Polar sea ice has increased steadily in the Antarctic region since measurements began, and has recovered significantly in the Arctic this year over last.
Sea level rise has been occurring since the end of the last glacial period 10,000 years ago, is far slower now than in past millennia, and is not accelerating in recent years.
Violent weather events are generally not becoming more frequent or extreme across the world.
In crossing this historic threshold [400 parts per million by volume (ppmv) of carbon dioxide], the world entered a new danger zone. Unless we quickly change course, global average temperatures are projected to rise by 4°C or more above pre-industrial levels by the end of the Century, resulting in unprecedented human and environmental impacts.
The 400 ppmv level has been exceeded many times in the past half billion years with no catastrophic result. Indeed, we are currently at one of the lowest concentrations of CO2 in the atmosphere over this time frame.
Further, the computerized climate models which make dire temperature rise forecasts decades in the future have proven unable to reliably forecast climate change even a few years ahead, and so have little forecasting skill.
We confirm the responsibility of all to act to urgently reduce and phase down greenhouse gas pollution in order to avert a climate crisis for present and future generations.
This is simply rhetoric designed to please the region’s primary climate change sponsor — the EU.
In an effort to create the political will for the world to adopt legally binding climate change targets by 2015, the Majuro Declaration for Climate Leadership site has been set up to collect endorsement from anyone, anywhere.
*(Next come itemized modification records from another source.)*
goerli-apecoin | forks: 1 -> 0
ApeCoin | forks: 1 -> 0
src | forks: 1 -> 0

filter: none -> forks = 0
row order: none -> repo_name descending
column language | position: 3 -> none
Their intent is to recruit governments, cities, the private sector, and civil society “to commit to be Climate Leaders by listing specific commitments that contribute more than previous efforts to the urgent reduction and phase-down of greenhouse gas pollution.” Employing guilt-generating language, the site attempts to put a human face on the supposed crisis unfolding:
Here in the Pacific, droughts, floods, cyclones, and rising seas are destroying our homes and jeopardizing our future … a set of spiraling impacts that would cause havoc in the Pacific region.
As expected, Western leaders are quickly endorsing the declaration. The UK boasted that they were the first, but the U.S. was not far behind. At a “Post-Forum Dialogue,” U.S. Secretary of the Interior Sally Jewell stated that the Obama administration will sign the declaration. The reason she gave for this is quite remarkable:
Climate change is going to have wide ranging impacts all over our globe and that’s something that we are already seeing, particularly here as I flew into the airport and saw the sandbags from the last time the water inundated the runway (in Majuro).
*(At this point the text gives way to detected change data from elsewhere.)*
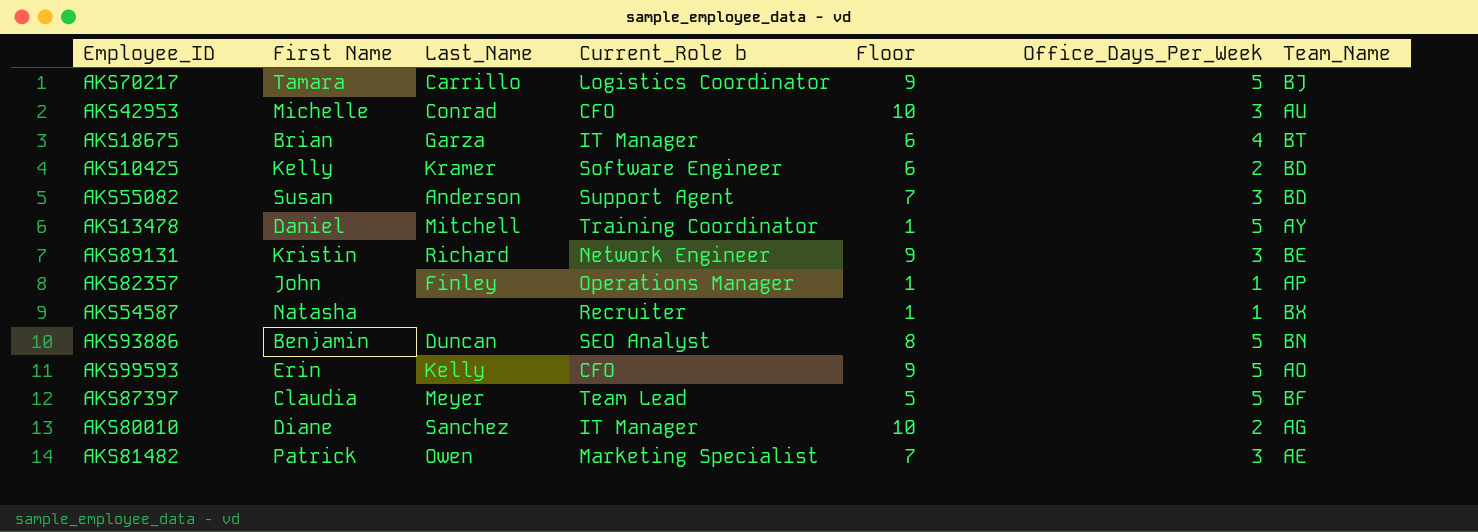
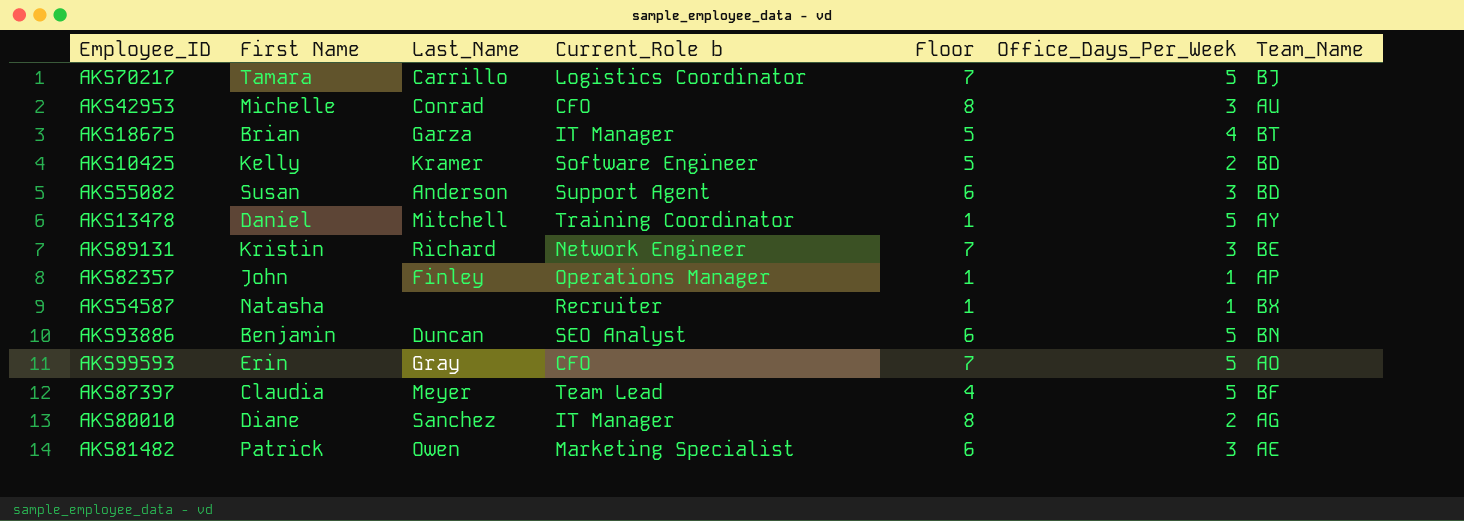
AKS70217 | Floor: 9 -> 7
AKS42953 | Floor: 10 -> 8
AKS18675 | Floor: 6 -> 5
AKS10425 | Floor: 6 -> 5
AKS55082 | Floor: 7 -> 6
AKS89131 | Floor: 9 -> 7
AKS93886 | Floor: 8 -> 6
AKS99593 | Last_Name: Kelly -> Gray
AKS99593 | Floor: 9 -> 7
AKS87397 | Floor: 5 -> 4
AKS80010 | Floor: 10 -> 8
AKS81482 | Floor: 7 -> 6

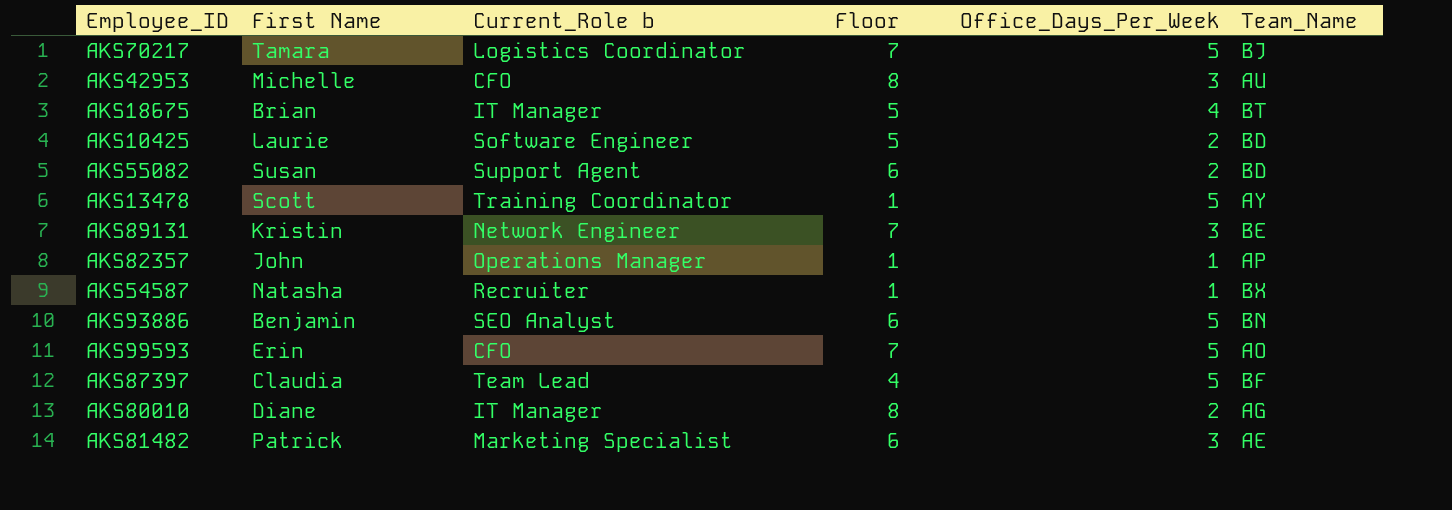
column Last_Name | position: 3 -> none
AKS10425 | First Name: Kelly -> Laurie
AKS55082 | Office_Days_Per_Week: 3 -> 2
AKS13478 | First Name: Daniel -> Scott

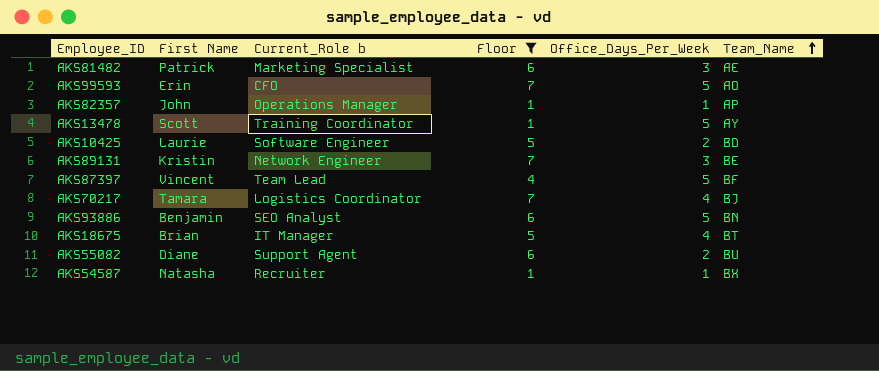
filter: none -> Floor != 8
row order: none -> Team_Name ascending
AKS87397 | First Name: Claudia -> Vincent
AKS70217 | Office_Days_Per_Week: 5 -> 4
AKS55082 | First Name: Susan -> Diane
AKS55082 | Team_Name: BD -> BU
As can be seen by the Majuro tide gauge record below, there have been stable sea level conditions in the region over the last 20 years. The inundation the secretary talked about was just an extreme storm event, which all coastal sites occasionally experience. It has nothing to do with sea level rise or climate change:
Marshall Islands President Christopher Loeak will present the Majuro Declaration to UN Secretary-General Ban Ki-moon in New York during General Assembly Leaders’ week starting on September 23. The declaration will be a “Pacific gift,” organizers say, “a platform for an upward spiral of action to urgently reduce and phase down greenhouse gas pollution.”
The financially challenged EU has successfully bribed Pacific Small Island States so that they can be used as an instrument to lead the developed world even further into a black hole of green debt.